Daí que não se entenda muito bem o que é isso de identidade. Se o ministério privado não sabe quem é, eu, por exemplo, não tenho dúvidas de que sei quem é, o que tem sido, e o que ambiciona ser. E se sonha ser exemplo para alguém, é melhor procurar saber se alguém lhe quer seguir o exemplo.

Quanto ao futuro, nada melhor que tentar perceber o que será o correio da manha. Sim, o futuro, tudo o indica, estará nas mãos dos manhosos, pelo menos enquanto os deixarem serem habilidosos ao mesmo tempo.
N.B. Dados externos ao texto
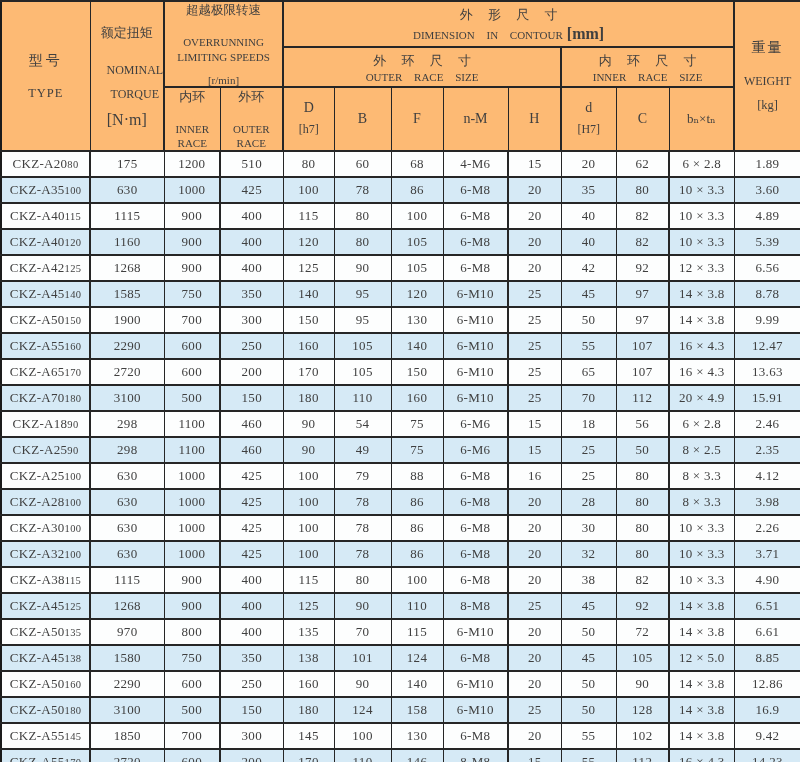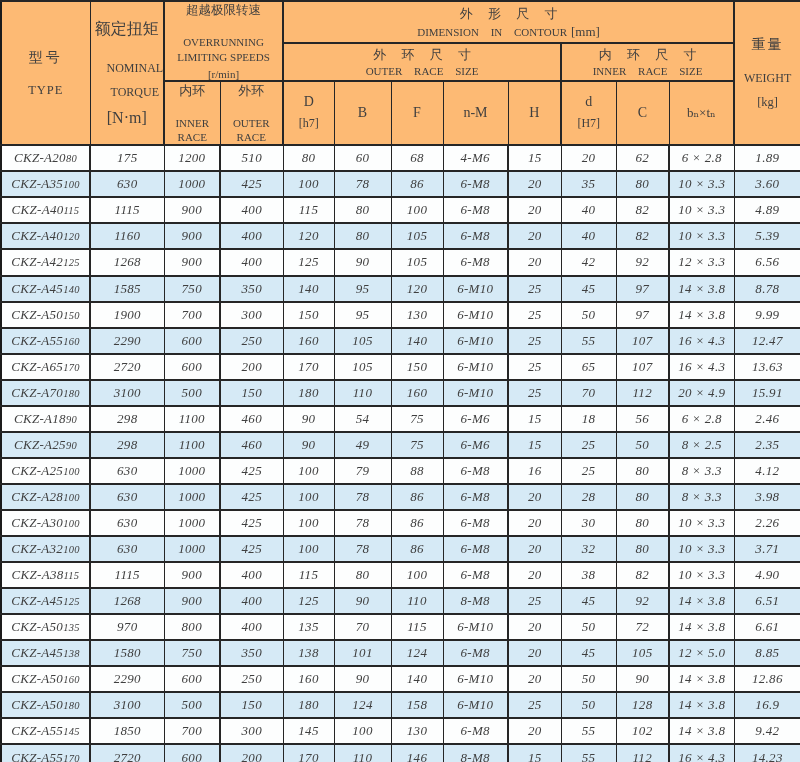"额定扭矩" .th-torque .zh { font-size: 16px -> 13px }
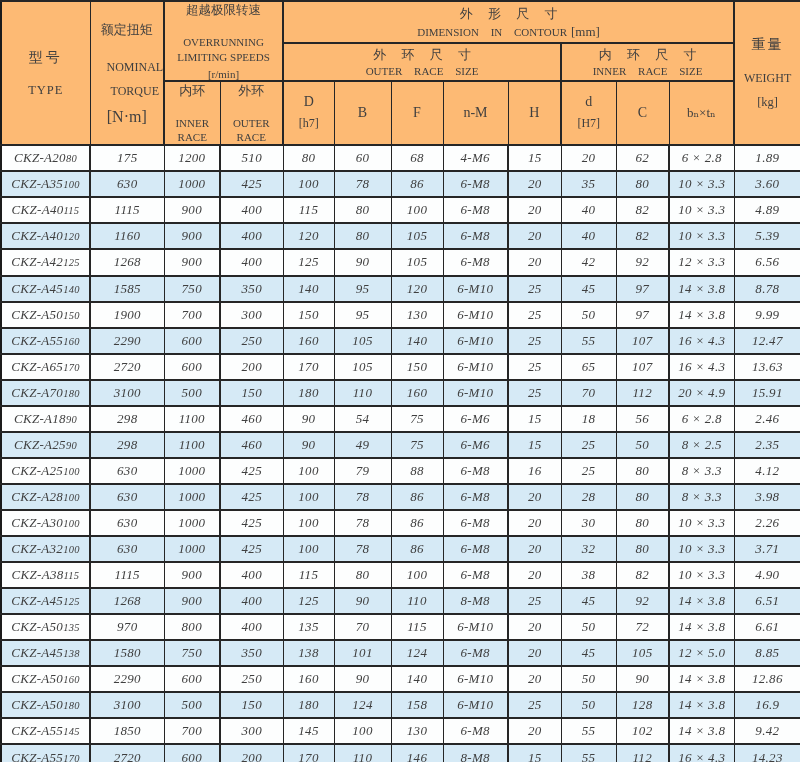"[mm]" .th-group .unit { font-size: 13px -> 16px; font-weight: none -> bold }
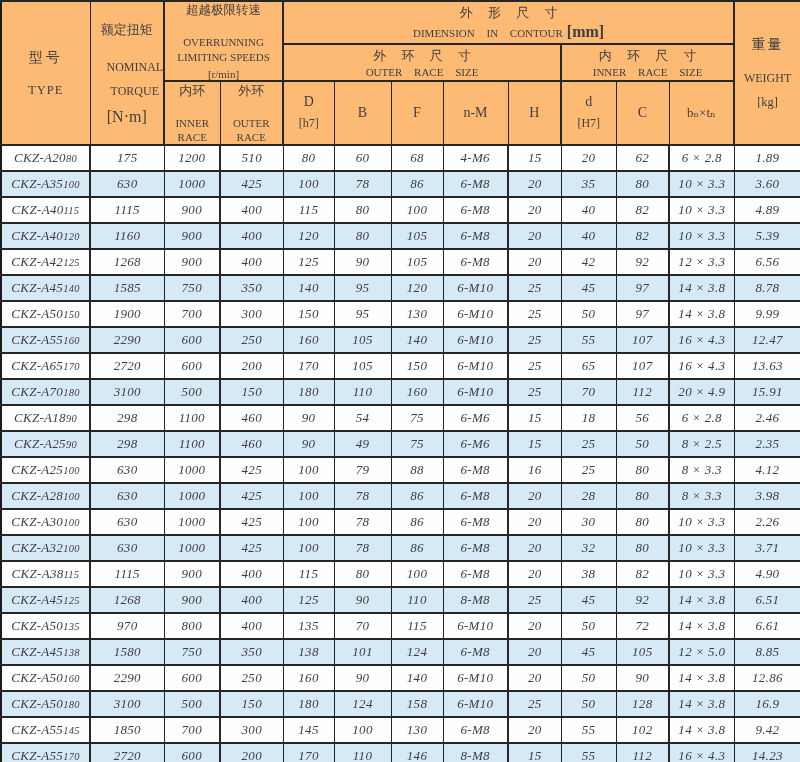"[r/min]" .th-speeds .unit { margin-top: 3px -> 9px }
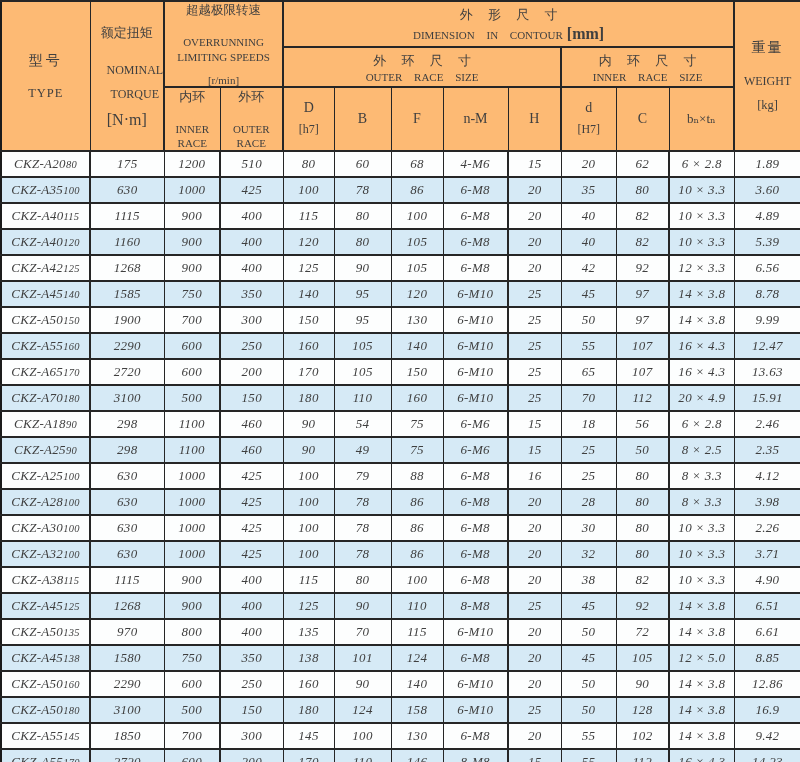"CKZ-A2080" tbody tr { font-style: italic -> none }
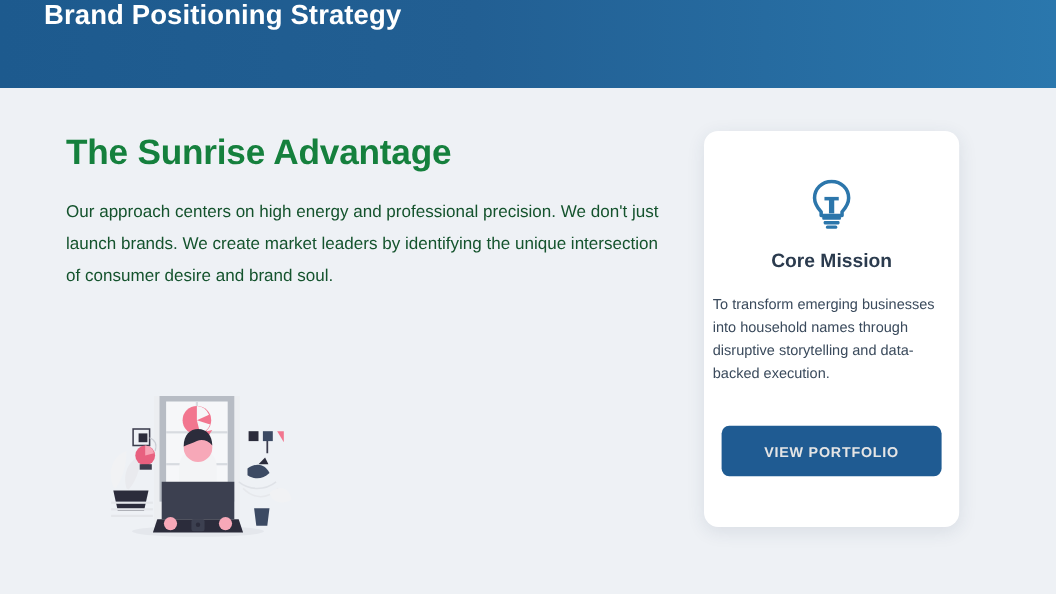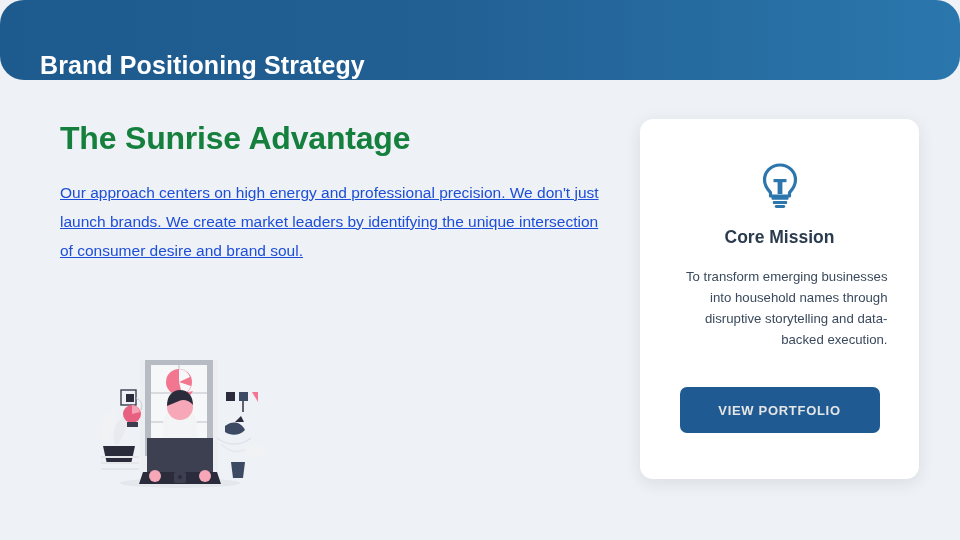"Brand Positioning Strategy" .header { align-items: flex-end -> flex-start; border-radius: 24px -> none }
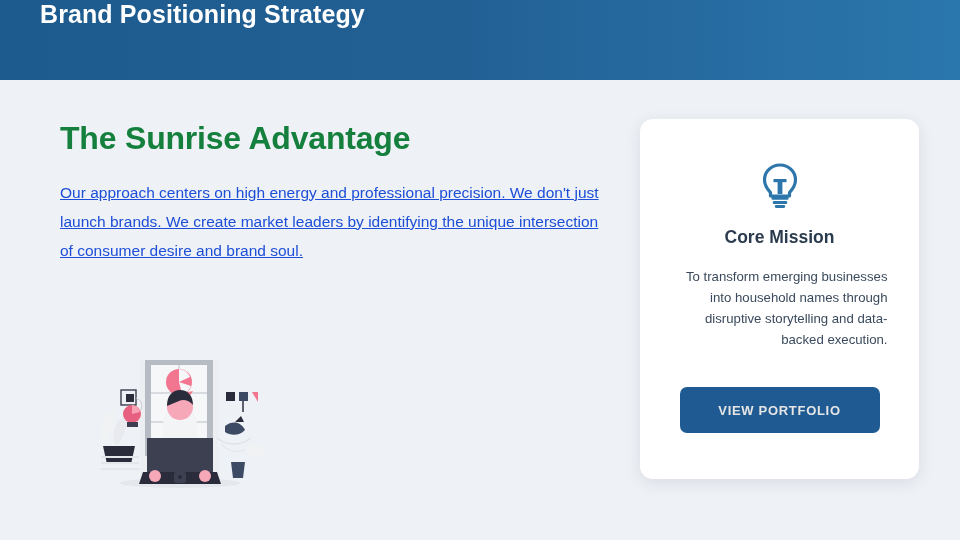"Our approach centers on high" .body-paragraph { color: #1d4ed8 -> #14532d; text-decoration: underline -> none }
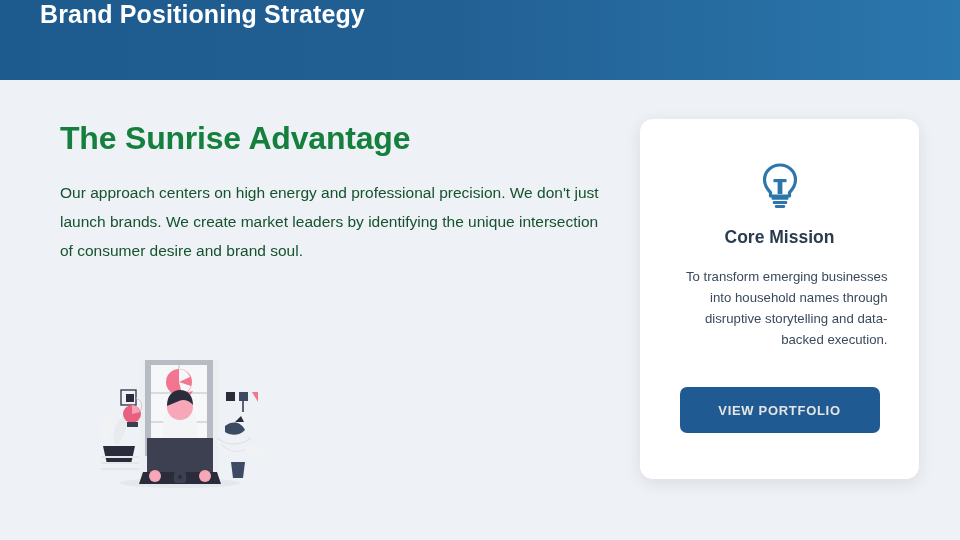"Core Mission" .card { width: 279px -> 232px }
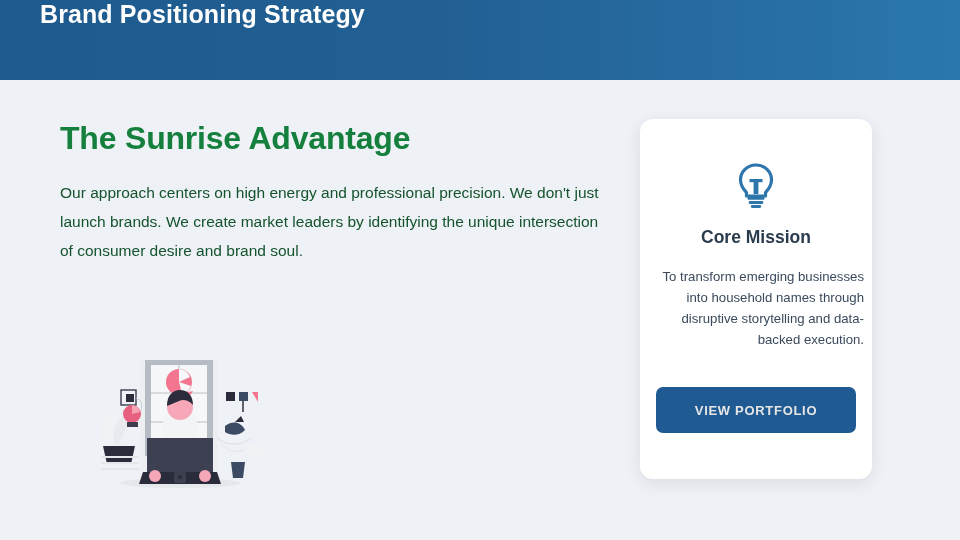"To transform emerging businesses into" .card-text { text-align: right -> left }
O ministério privado e o correio da manha, terão, sem dúvida, um diretor comum. Só assim haverá coordenação perfeita.

Portanto, não faz sentido falar-se de falta de meios ou falta de estatuto, num contexto de previsão da gestão. Pois é sempre possível reduzir o número de páginas para aumentar a disponibilidade de meios para agregar ou reforçar as brigadas de investigação. Aliás, mais investigação, não significa mais palha nas páginas manhosas.

Se falta estatuto é uma questão de estudo aprofundado do que se tem e do que se pretende ter. Quando já se tem demais em relação aos resultados obtidos, é imperiolso que se reduza o tamanho do estatudo. Quanto mais páginas de estatuto, mais são as páginas de resultados com muita palha descritiva.

Como a diretora geral do ministério privado parece estar de malas aviadas, só pode ter como destino a direção do correio da manha. Convém, no entanto, esclarecê-la, se é que ainda ninguém o fez, que o, ou a nova diretora geral do privado, pode optar por passar ao público, uma ou as duas instituições e estragar essa privada união.